サイトや発信する情報で明確に示す必要があります。左記情報の精度が高ければ高いほど高品質な候補者を引き付け、採用に関連する時間とコストを削減します。
④長期的な関係の構築
効果的なブランディングを通じて、潜在的な候補者との長期的な関係を築くことができますが、必要に応じて、インターンなど、事前に学生と接点を持ち自社ビジョンにふれさせる機会を作ることが有効です。
⑤採用ミスマッチの削減
明確で一貫した採用ブランディングによって、企業ビジョンと、採用者のビジョンをマッチングすることが可能になるため、早期離職の可能性とそれに伴うコストを減らします。
〇効果的な採用ブランディングの実施
効果的な採用ブランディングを実施するためには、まず企業自身のアイデンティティと文化を明確化し、提示する必要があります。
またすべての採用チャネルで一貫してコミュニケーションする必要があります。
ソーシャルメディア、企業ウェブサイト、ジョブフェア、キャンパスリクルートメントなど、さまざまなチャネルで一貫した印象形成を行うため、どの場面でも徹底されたクリエイティブ管理を行うことも、採用者の期待を損なわない為に重要なポイントとなります。
その際に現在の従業員がブランドアンバサダーとして活躍することになりますが、 従業員は、会社のブランドの最良の大使になることができます。
特に若手社員が自社ビジョンに共感し、体感した経験を自らの言葉で採用候補者に伝えることで、素晴らしい職場としての会社のイメージを強化できます。
結論
企業が現代のVUCAビジネス環境の中で、成長を行うためには、人的資本経営と効果的な採用ブランディングの戦略的統合が重要です。

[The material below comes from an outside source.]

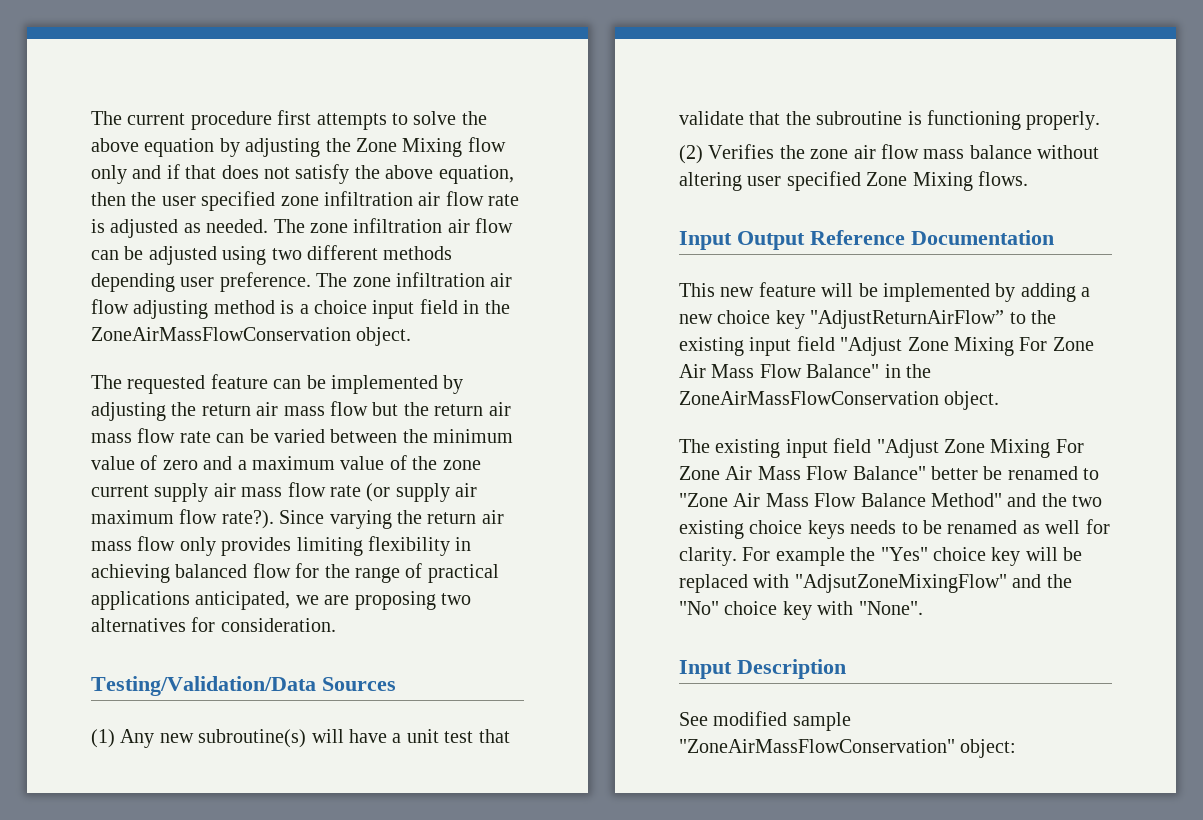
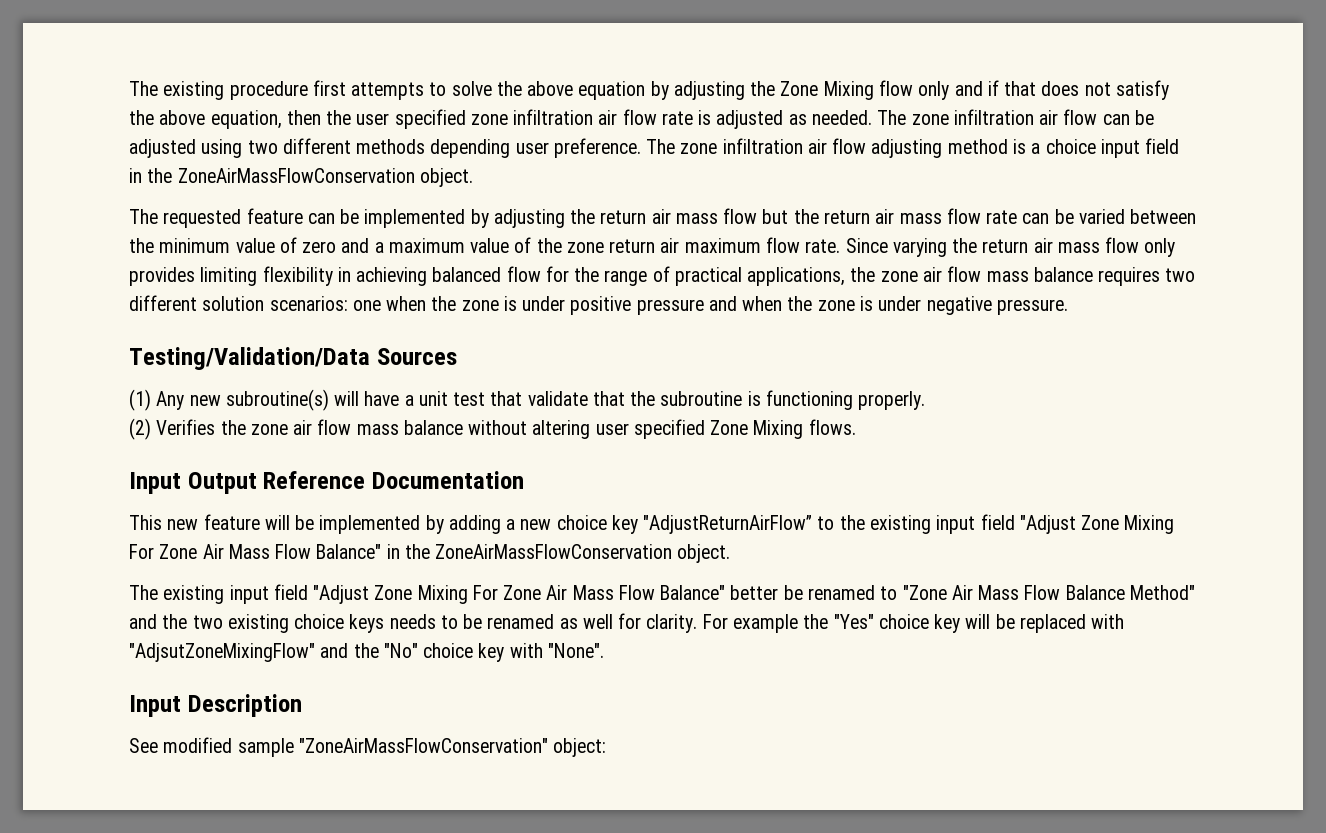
[91,111,186,125] The current -> [129,81,225,100] The existing
[91,482,450,502] current supply air mass flow rate (or supply -> [609,239,656,253] return
[221,510,274,529] rate?). -> [805,239,841,253] rate.
[91,591,471,610] [91,617,336,632] applications anticipated, we are proposing two alternatives for consideration. -> [747,266,1196,286] [129,295,1068,315] applications, the zone air flow mass balance requires two different solution scenarios: one when the zone is under positive pressure and when the zone is under negative pressure.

採用戦略を全体的な企業ビジョンと文化と整合させ、強力な雇用主ブランドを通じて効果的にコミュニケーションすることにより、自社にとって適切な候補者を引き付け、ミスマッチを減らし、持続可能な成長軌道を促進することができます。
このアプローチは、離職率の低下と生産性の向上という組織の利益だけでなく、将来の才能を引き付け、既存の従業員を維持するためのポジティブでエンゲージメントの高い職場文化にも貢献します。